That's looking fairly well. Lots of detail like that all around the vessels. Will be a lot of handrailing for the decks that surround the flight deck, and then again on the island.
Now, in the next session I will definitely build and add the aircraft and equipment I intend to show in the hanger. Various helos, MV-22 Ospreys and HArriers...as well as tow trucks, etc.
The Build - Aircraft for hanger - February 3, 2015
In this session I built all of the aircraft for the hanger bay. The aircraft I am including are:
2 x CH-53E Super Stallions
I started by painting the aircraft on their sprues...having first glued together the two halves of aircraft wherever I could on the sprues, and then painting those halves together, along with the wings, nacelles, rotors, horizontal stabilizers, landing gear, etc. Once painted in their various colors, and I used Light Ghost Gray for the Marine aircraft, black for the landing gear and cockpits, and various shades of gray for weathering effect, I then glued the main portions of the aircraft together.
Once this was complete and dried, I then glued the landing gear to the aircraft and let that dry too. At this point I did a dry fit of the aircraft in the hanger in various positions until I came up with one I liked. Once that was done, I added the decals, and then added the rotors and other details (Refueling props on the CH-53Es and the MV-22, etc.) to all of the aircraft. As you can see, the MV-22 has its wing rotated for the stowed position, and the props folded in for storage as well. I then took pictures of the individual aircraft.
Now I was ready to add the aircraft to the hanger bay. The CH-53Es are large aircraft and take up a lot of room. I added them together, forward in the bay, and then added the two Harriers behind them...being serviced. Across from the Harriers I added the CH-47s and then added the Osprey in the after section of the bay.

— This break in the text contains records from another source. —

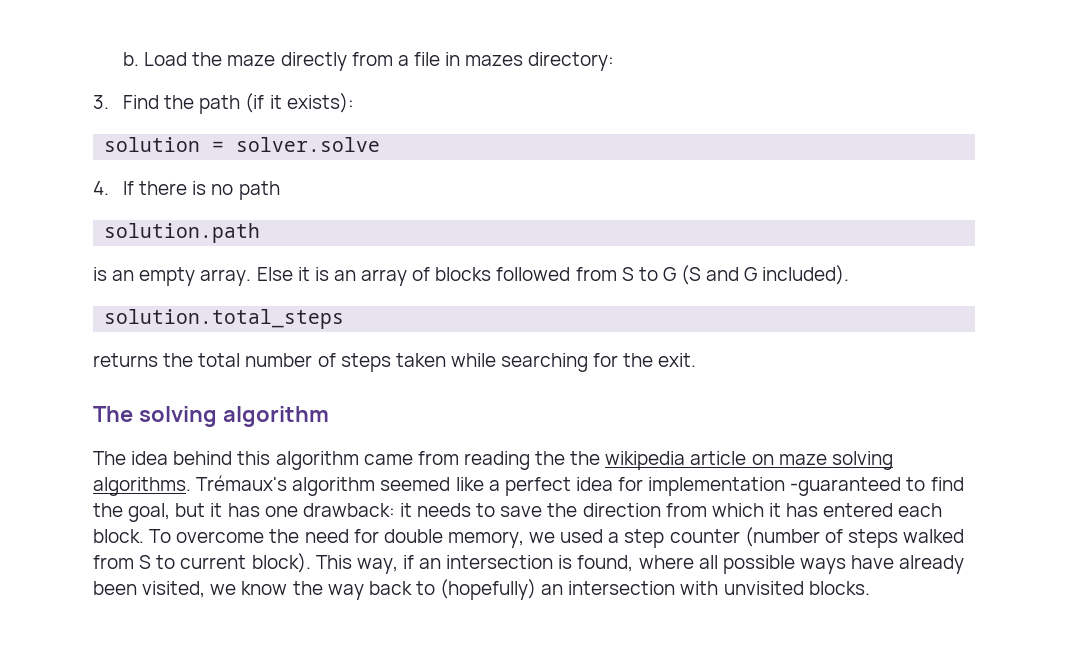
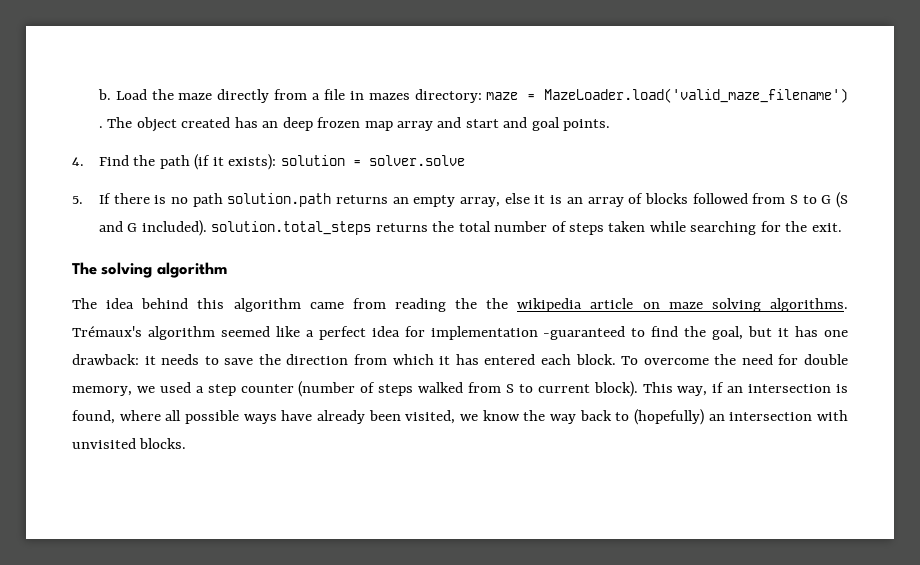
[93,95,109,109] // 3. -> [486,88,848,103] [98,117,611,132] [72,157,84,166] maze = MazeLoader.load('valid_maze_filename') . The object created has an deep frozen map array and start and goal points. // 4.
(354, 103) // -> (277, 162) none
[93,181,109,195] 4. -> [72,196,83,204] 5.
(280, 190) // -> (223, 200) none
[93,267,107,281] // is -> [335,195,388,204] returns
[200,267,293,286] array. Else -> [460,193,530,207] array, else
(850, 275) // -> (207, 228) none
(345, 319) // -> (372, 228) none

Here they are, together, and individually.
Now, with the aircraft located in the hanger bay and all of the details done, I will be able to complete the wiring of the lighting system, routing it through the hole I drilled in the forward bottom of the vessel, and then start adding the details for all of the decks around the flight deck. At that point, when those auxiliary and service decks are completed, I can add the full flight deck to the vessel. We will see how far we get on all of that in the next session.

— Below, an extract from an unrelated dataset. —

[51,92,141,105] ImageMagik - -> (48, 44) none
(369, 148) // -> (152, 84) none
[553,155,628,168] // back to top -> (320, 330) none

I am looking forward, after that, to building the island...which will be a full session in itself.
The Build - Well deck doors, Elevators, Flight deck catwalks and details, lighting connections, adding flight deck - February 10, 2015
There was a lot to do in this session. I started out by painting and then building the two well deck doors (upper and lower) and placing them, and then building the two aircraft elevators that transport aircraft from the hanger to the flight deck. These were each small assemblies in their own right.
Then, I added the various catwalks that surround the flight deck. They extend along both sides (starboard and port) the entire length of the vessel, just below the level of the flight deck. There were four or five separate pieces on each side and I painted them, and then carefully applied them to the vessel.
At this stage there were numerous details to add to the catwalks. Supports for the varous extensions of the catwalks where various sensors, weapons, life buoys, or other equipment were located, a myriad of cabinets that store various equipment, radars, chaff and decoy ejectors, the main launch for the Iwo Jima, and the rails for the elevators. This took quite a bit of time to paint them appropriately and then carefully add them all along the catwalks. There were also severala small auxillary catwalks at various levels to add.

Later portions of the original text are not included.